[Stored items]
↓
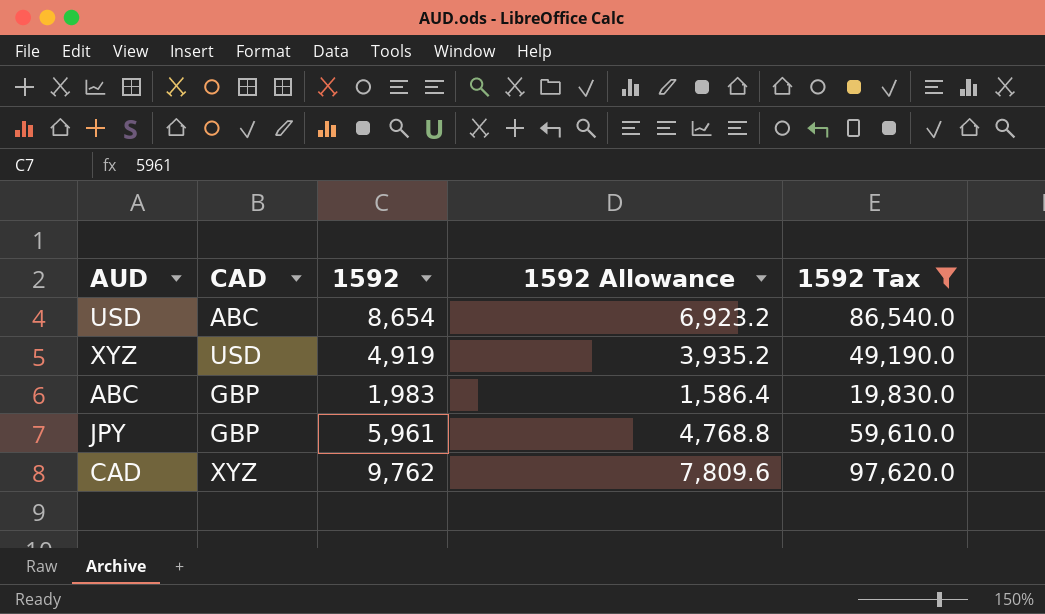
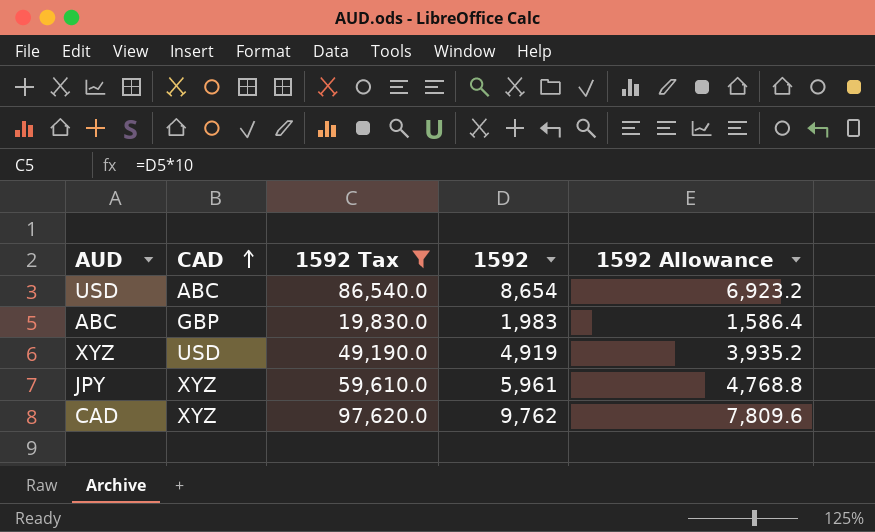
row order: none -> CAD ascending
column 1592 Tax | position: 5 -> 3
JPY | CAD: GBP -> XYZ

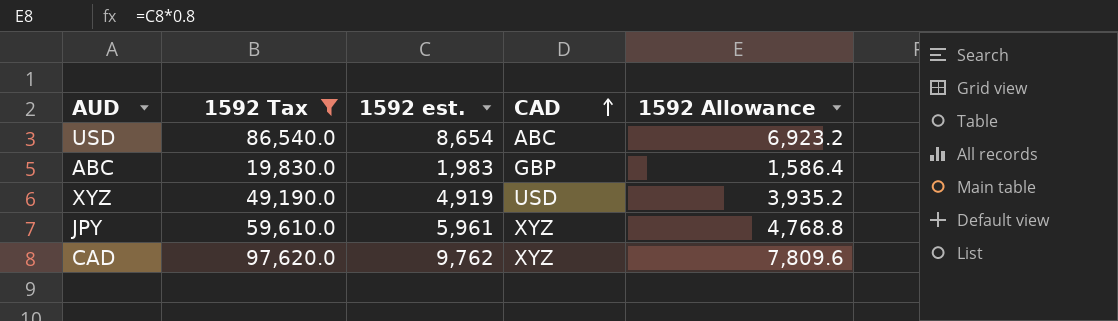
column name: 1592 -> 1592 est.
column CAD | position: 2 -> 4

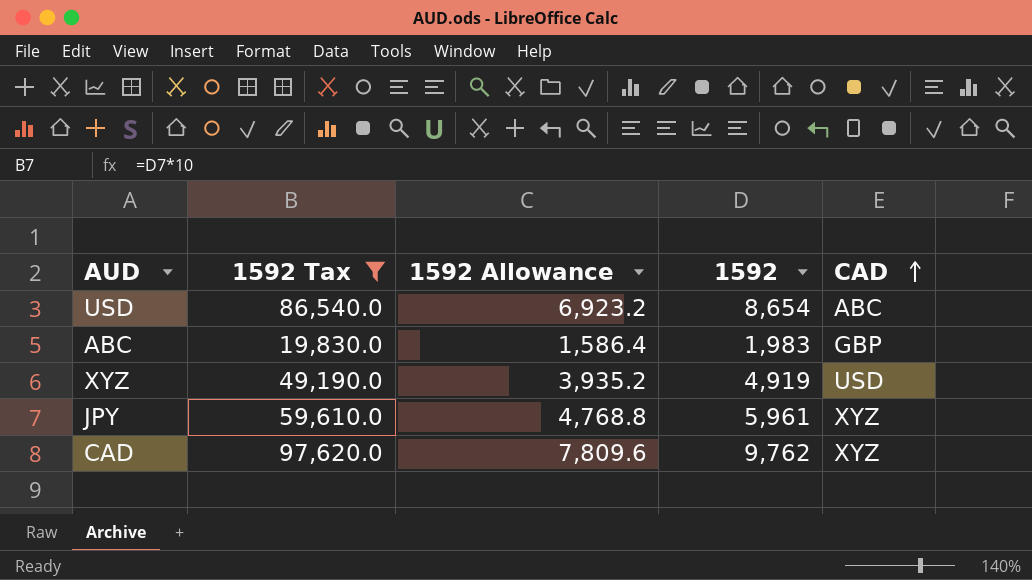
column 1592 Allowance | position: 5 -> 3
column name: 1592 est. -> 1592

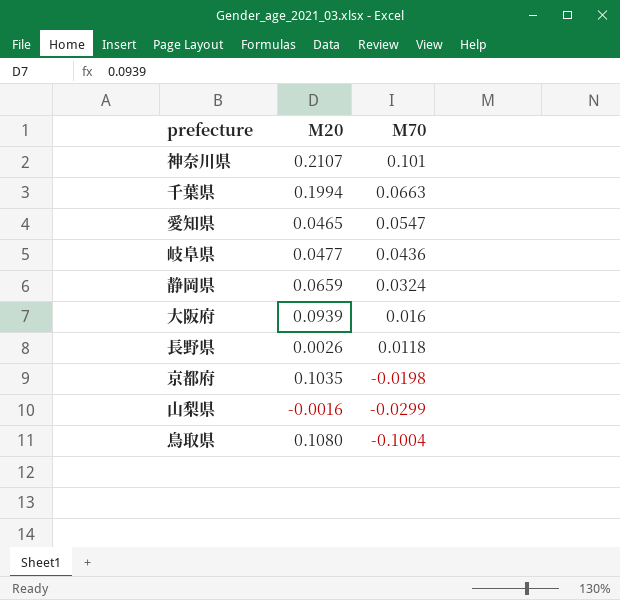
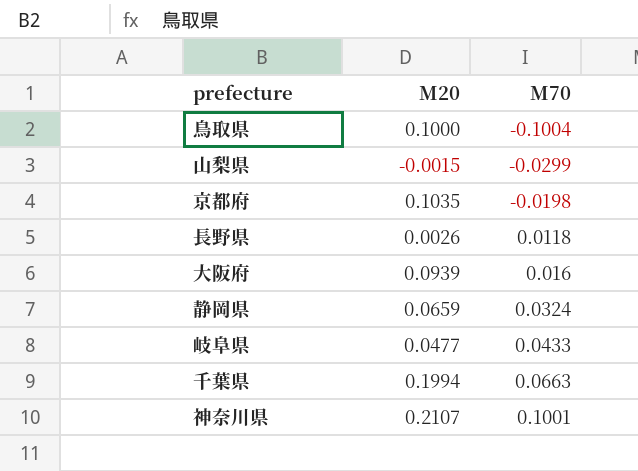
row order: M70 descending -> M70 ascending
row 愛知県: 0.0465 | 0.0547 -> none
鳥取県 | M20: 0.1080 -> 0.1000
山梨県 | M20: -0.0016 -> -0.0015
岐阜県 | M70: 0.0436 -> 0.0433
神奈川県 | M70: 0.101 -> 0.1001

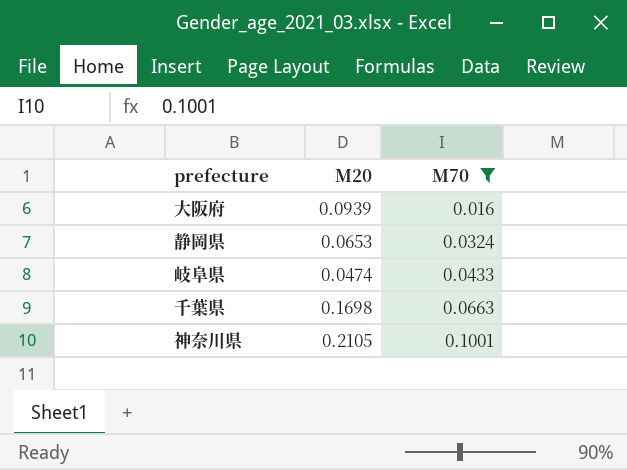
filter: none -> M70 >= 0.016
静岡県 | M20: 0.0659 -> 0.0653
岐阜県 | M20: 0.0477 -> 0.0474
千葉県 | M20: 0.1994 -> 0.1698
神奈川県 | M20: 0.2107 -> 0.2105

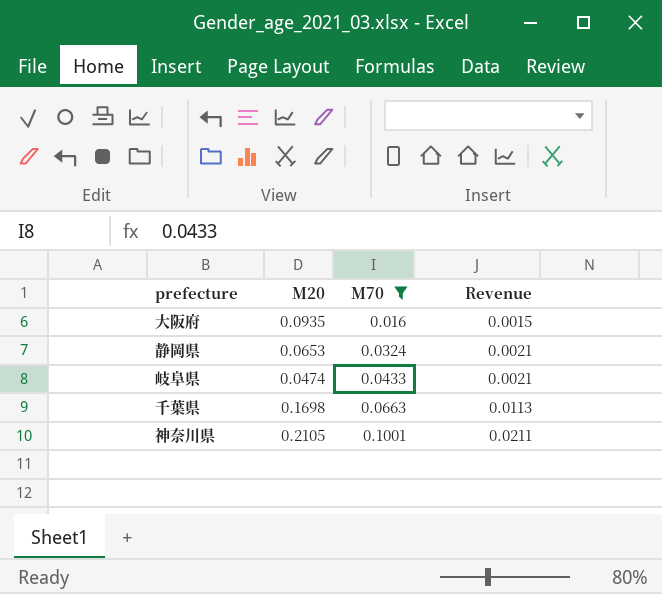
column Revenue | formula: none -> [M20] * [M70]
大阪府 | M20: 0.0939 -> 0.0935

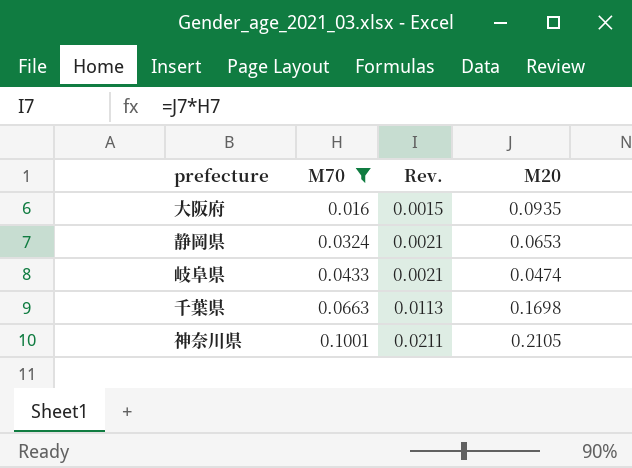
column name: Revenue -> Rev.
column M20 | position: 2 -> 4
↑
- [Task objective] The lines above that include "none" should each be listed.

- [Result below]
row order: none -> CAD ascending
row 愛知県: 0.0465 | 0.0547 -> none
filter: none -> M70 >= 0.016
column Revenue | formula: none -> [M20] * [M70]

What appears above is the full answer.